Exercise goal: This exercise calls for copying every line below that holds the word "none".

Top of Records for this exercise

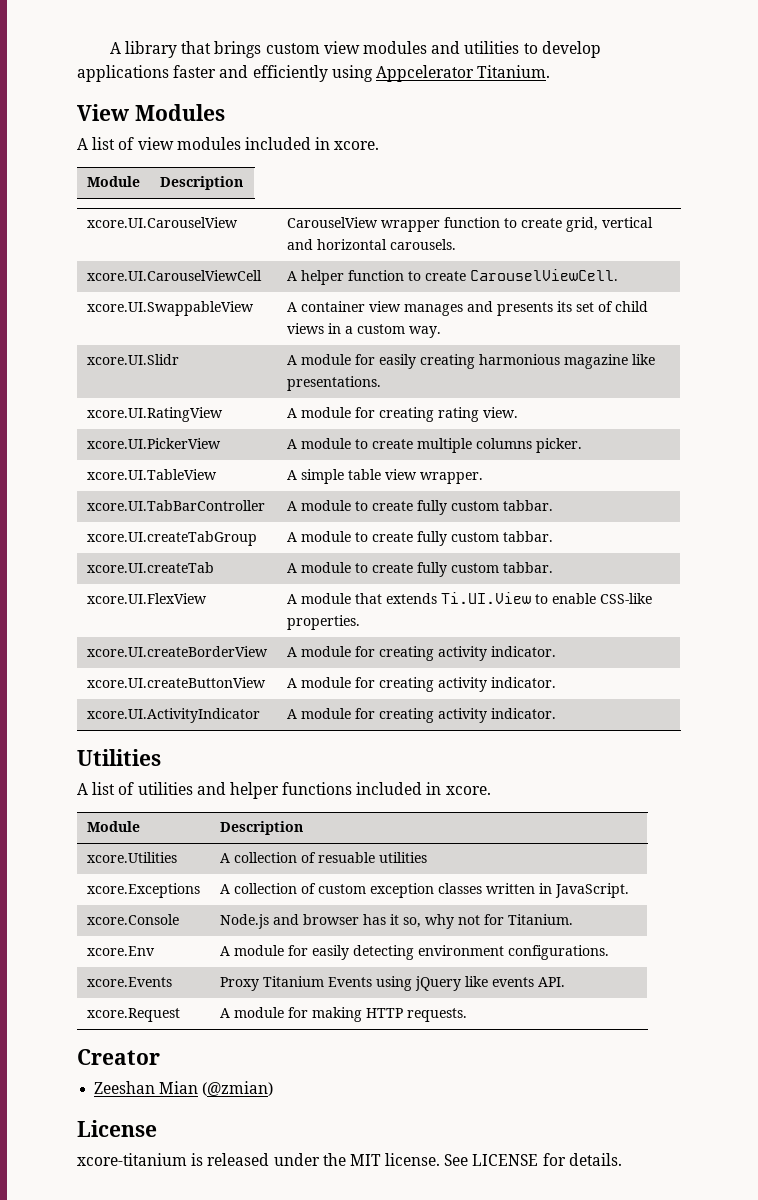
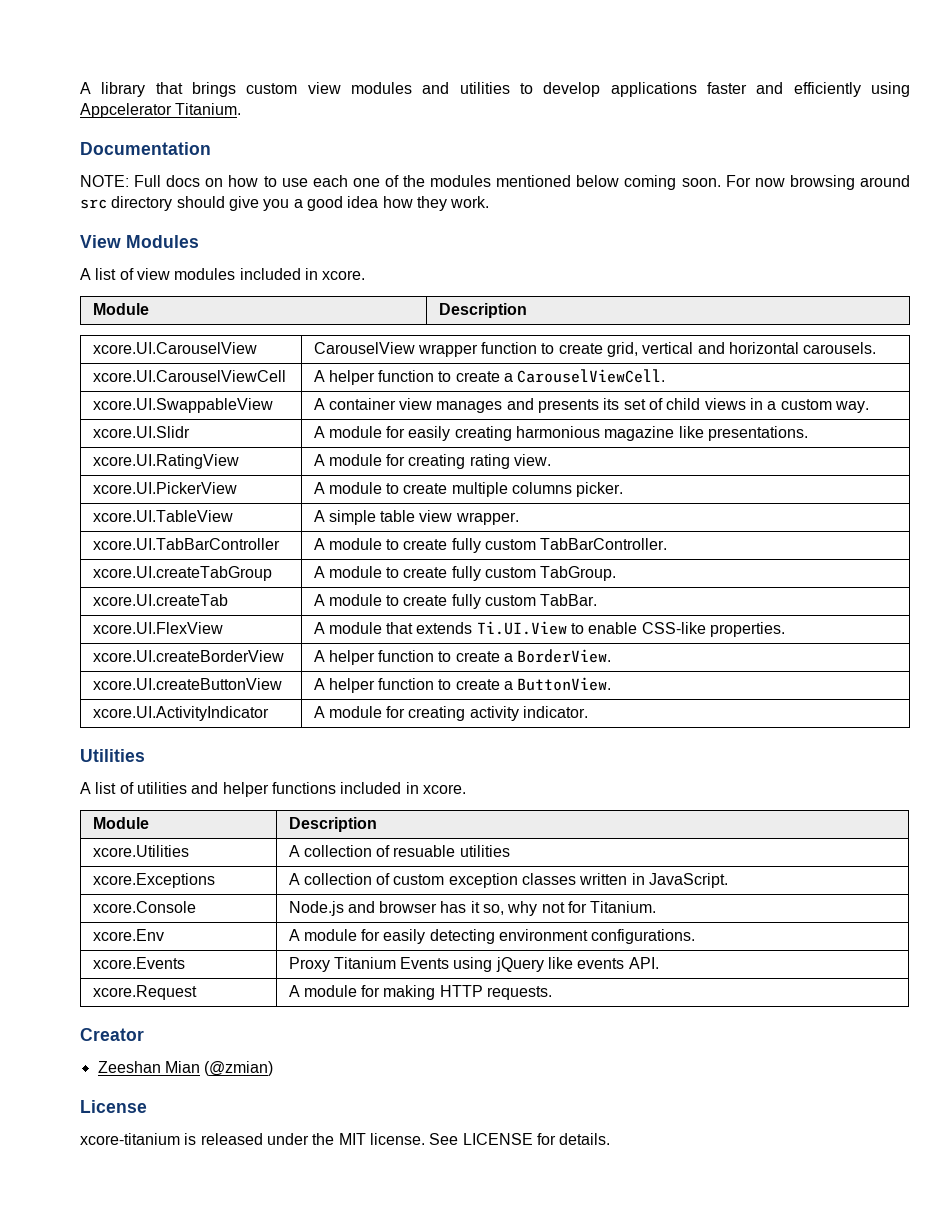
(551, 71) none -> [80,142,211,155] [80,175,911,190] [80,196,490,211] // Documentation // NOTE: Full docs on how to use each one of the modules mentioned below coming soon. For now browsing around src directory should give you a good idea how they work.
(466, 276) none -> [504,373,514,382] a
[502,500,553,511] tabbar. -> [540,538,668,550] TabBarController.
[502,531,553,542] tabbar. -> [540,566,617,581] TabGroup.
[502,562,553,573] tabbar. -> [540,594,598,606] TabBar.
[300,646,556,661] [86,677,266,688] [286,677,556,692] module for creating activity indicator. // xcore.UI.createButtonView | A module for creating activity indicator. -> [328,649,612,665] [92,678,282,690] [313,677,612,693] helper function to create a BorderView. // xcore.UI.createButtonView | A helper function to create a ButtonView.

Bottom of Records for this exercise

Answer space:
(551, 71) none -> [80,142,211,155] [80,175,911,190] [80,196,490,211] // Documentation // NOTE: Full docs on how to use each one of the modules mentioned below coming soon. For now browsing around src directory should give you a good idea how they work.
(466, 276) none -> [504,373,514,382] a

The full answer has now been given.